7. It is ok if you don’t feel happy all the time. But it isn’t normal to feel so overwhelmed and down all the time.
8. Be kinder on yourself. It is ok if breastfeeding doesn’t work. You tried your best. It is ok to take medication for your PPD. It doesn’t mean you’re weak. Do what makes you better without shame.
9. Don’t wish the days away — soon, when you’re feeling better, you’ll wish for them back.

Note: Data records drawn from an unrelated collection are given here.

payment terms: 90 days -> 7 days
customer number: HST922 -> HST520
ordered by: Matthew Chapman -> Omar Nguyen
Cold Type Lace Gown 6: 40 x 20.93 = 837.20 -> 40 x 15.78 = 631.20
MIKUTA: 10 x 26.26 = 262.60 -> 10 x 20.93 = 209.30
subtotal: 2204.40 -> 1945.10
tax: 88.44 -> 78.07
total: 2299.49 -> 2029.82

10. YOU ARE A WONDERFUL MOTHER.
So, if you are a new mom, or are having a hard time with one kid (or two) just know that you aren’t alone. We all feel that way. Some of us more than others or more often than others. We all feel like having a baby is really super hard sometimes (or all the time). Until we add another kid to the family — then we realize one kid feels like a vacation in comparison. I wish we could find a way to enjoy the vacation while we’re on it 😉
I experienced PPD and anxiety after Charlie was born, a post-weaning depression after Calvin stopped breastfeeding, and PPD/anxiety after Quincy was born and his colic hit a 10. The hormone rollercoaster has been really really hard. It took me a while the first time to address but by the time Charlie was 7 months old I was diagnosed with hypothyroidism and started medication to treat it. When that didn’t completely “fix” me, I treated the PPD as well. Through those experiences I have found ways of coping and things that helped me. Sleep and focusing on self-care definitely make a big difference for me. Also recognizing my triggers (especially for anxiety) and either avoiding them or preparing for them also help tremendously. But a few other things that made a big impact for me have been:
Oftentimes we mothers are magnesium deficient and taking a supplement can help with anxiety and depression. I take some of this each night before bed and it helps me sleep better and wake up better able to cope with a hard day. It is such an easy and affordable fix. Ask your doctor first, but I highly recommend Natural Calm. I bought the biggest tub and it has lasted me over a year. You can find it here (this flavor is my favorite but they also have one with added Calcium if you need that as well).
I found talk therapy to be really helpful just to have a place to release. I had a lot of old issues that I had never dealt with (my father dying, for example) so my anxiety stemmed from that but had become really generalized and after I became a mom just became really amplified. And talking to someone with no stake in what I was saying — who wouldn’t have hurt feelings or judge or tell me to “be happy” was so good for me at that time.
Medication (specifically an SSRI)
I was really hesitant to try medication to treat my PPD with Charlie. I don’t know why — I think it made me feel weak to need it. But once I finally started taking it and it kicked in I realized how stupid that thinking was. The medication really helped me. I felt able to cope. My extreme anxiety and fear and shame of feeling that way lessened quite a bit. When I felt my PPD creeping in when Quincy was born, I contacted my OBGYN even before my 6 week postpartum visit. I KNEW what was happening, what would help me, and I asked for it. I wasn’t ashamed about it and that’s why I want to share it with other mothers. I have had a lot of success with Zoloft. I asked both my OB and pediatrician if it is ok to use even though I am nursing and we made the decision that it was better to take the medicine and to feel better than the alternative. And I have never felt better since having kids now that I’m getting 6-7 hours of sleep a night and with the Zoloft. There is no shame in treating PPD or anxiety. It makes you a better mother. Honestly, after a year on Zoloft I feel the best I ever have since becoming a mother as far as my moods and anxiety are concerned. It helps me. I feel like my old self most of the time. I’m coping. I’m happy. I still have hard days. I still get anxious sometimes. There are still tears occasionally. But I feel like a new person. A better person, better partner, and better mother.
Have you experienced PPD or anxiety? Any tips or things to share that helped you? No matter what, just remember it isn’t your fault and you aren’t alone. What advice would you give to your new mom self?